HOW TO COMPLETE THIS TASK: Should an entry contain an image, leave the image out and repeat the entry's text exactly.

[Items listed in a dataset]
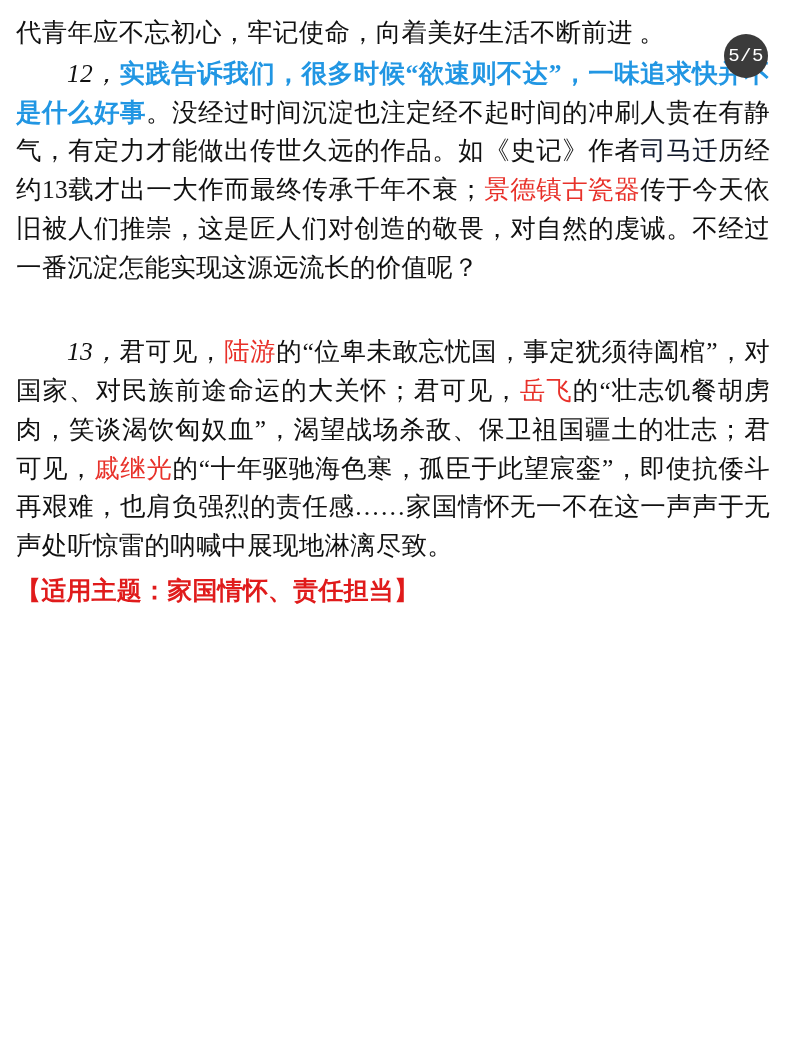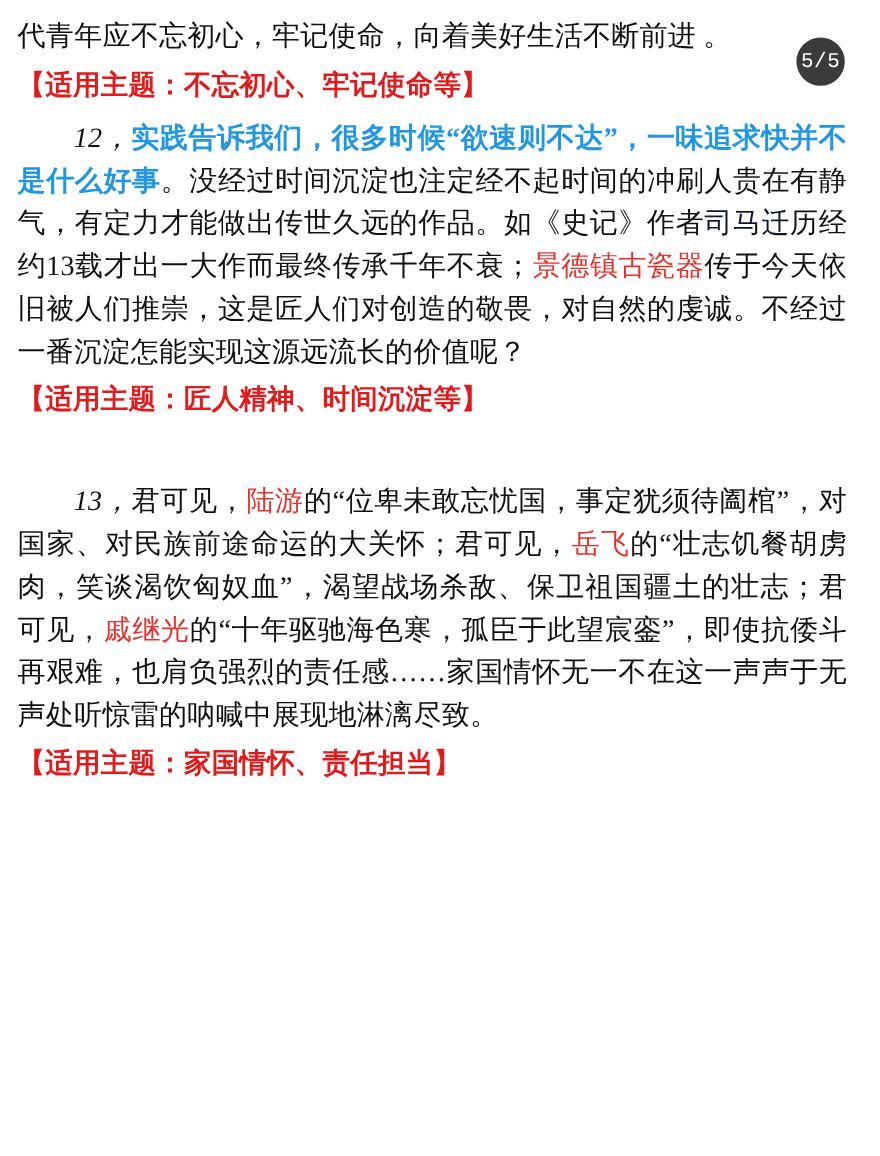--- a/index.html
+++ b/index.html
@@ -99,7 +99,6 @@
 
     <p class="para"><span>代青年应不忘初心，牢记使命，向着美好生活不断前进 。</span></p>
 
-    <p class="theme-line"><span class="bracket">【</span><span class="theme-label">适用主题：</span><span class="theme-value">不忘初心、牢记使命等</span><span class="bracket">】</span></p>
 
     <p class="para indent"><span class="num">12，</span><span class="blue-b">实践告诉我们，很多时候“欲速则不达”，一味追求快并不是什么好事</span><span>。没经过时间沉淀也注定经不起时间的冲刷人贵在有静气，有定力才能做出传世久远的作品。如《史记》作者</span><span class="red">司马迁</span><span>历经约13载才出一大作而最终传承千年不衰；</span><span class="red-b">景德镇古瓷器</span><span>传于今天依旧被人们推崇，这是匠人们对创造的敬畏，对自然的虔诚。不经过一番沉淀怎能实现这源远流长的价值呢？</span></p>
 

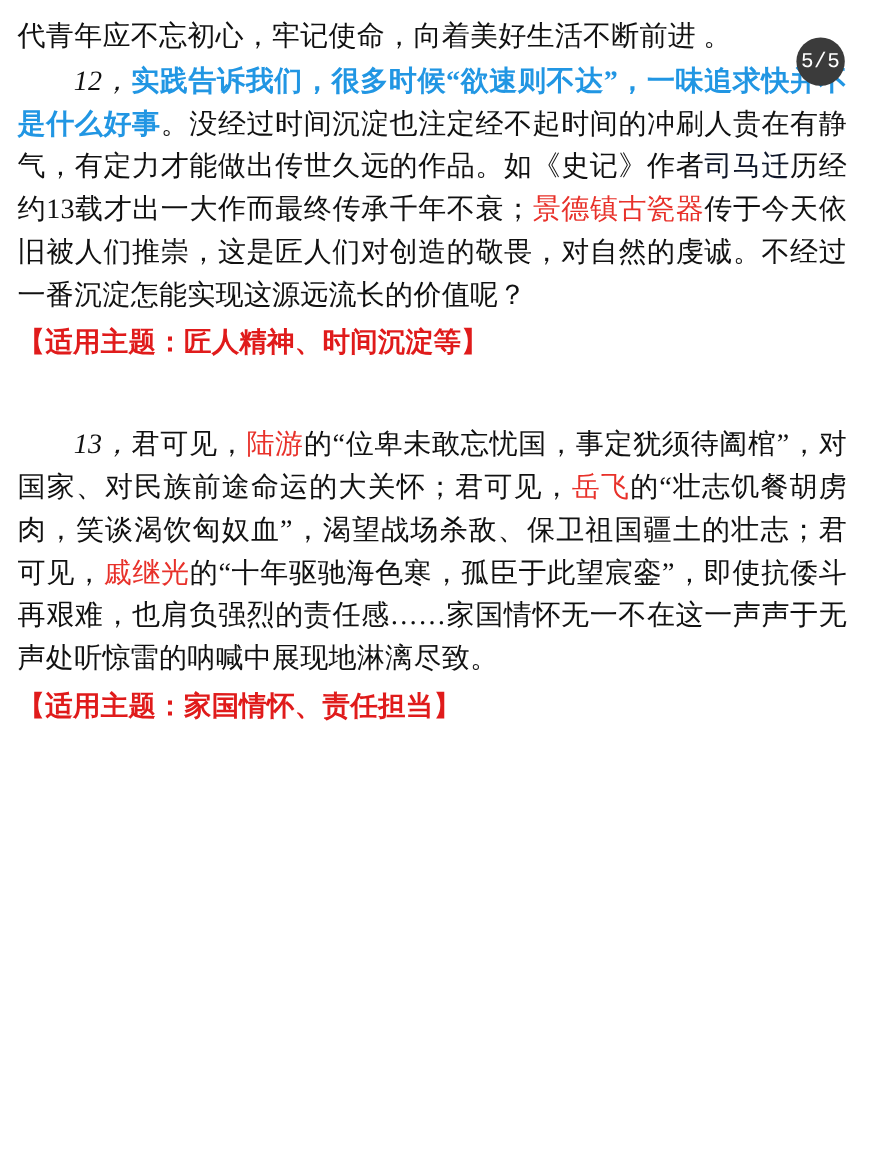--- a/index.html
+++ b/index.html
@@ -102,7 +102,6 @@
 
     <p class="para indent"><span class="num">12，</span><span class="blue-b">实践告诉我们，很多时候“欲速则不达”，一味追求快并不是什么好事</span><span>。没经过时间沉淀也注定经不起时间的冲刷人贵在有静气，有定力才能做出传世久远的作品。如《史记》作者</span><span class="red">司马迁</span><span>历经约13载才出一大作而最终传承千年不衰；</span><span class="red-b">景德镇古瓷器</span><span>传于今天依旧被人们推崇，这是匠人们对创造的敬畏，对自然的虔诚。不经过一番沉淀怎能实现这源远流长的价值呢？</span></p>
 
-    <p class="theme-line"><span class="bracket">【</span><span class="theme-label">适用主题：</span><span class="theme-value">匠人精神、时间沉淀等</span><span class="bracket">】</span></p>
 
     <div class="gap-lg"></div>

EXPECTED ANSWER:
--- a/index.html
+++ b/index.html
@@ -99,7 +99,6 @@
 
     <p class="para"><span>代青年应不忘初心，牢记使命，向着美好生活不断前进 。</span></p>
 
-    <p class="theme-line"><span class="bracket">【</span><span class="theme-label">适用主题：</span><span class="theme-value">不忘初心、牢记使命等</span><span class="bracket">】</span></p>
 
     <p class="para indent"><span class="num">12，</span><span class="blue-b">实践告诉我们，很多时候“欲速则不达”，一味追求快并不是什么好事</span><span>。没经过时间沉淀也注定经不起时间的冲刷人贵在有静气，有定力才能做出传世久远的作品。如《史记》作者</span><span class="red">司马迁</span><span>历经约13载才出一大作而最终传承千年不衰；</span><span class="red-b">景德镇古瓷器</span><span>传于今天依旧被人们推崇，这是匠人们对创造的敬畏，对自然的虔诚。不经过一番沉淀怎能实现这源远流长的价值呢？</span></p>
 

--- a/index.html
+++ b/index.html
@@ -102,7 +102,6 @@
 
     <p class="para indent"><span class="num">12，</span><span class="blue-b">实践告诉我们，很多时候“欲速则不达”，一味追求快并不是什么好事</span><span>。没经过时间沉淀也注定经不起时间的冲刷人贵在有静气，有定力才能做出传世久远的作品。如《史记》作者</span><span class="red">司马迁</span><span>历经约13载才出一大作而最终传承千年不衰；</span><span class="red-b">景德镇古瓷器</span><span>传于今天依旧被人们推崇，这是匠人们对创造的敬畏，对自然的虔诚。不经过一番沉淀怎能实现这源远流长的价值呢？</span></p>
 
-    <p class="theme-line"><span class="bracket">【</span><span class="theme-label">适用主题：</span><span class="theme-value">匠人精神、时间沉淀等</span><span class="bracket">】</span></p>
 
     <div class="gap-lg"></div>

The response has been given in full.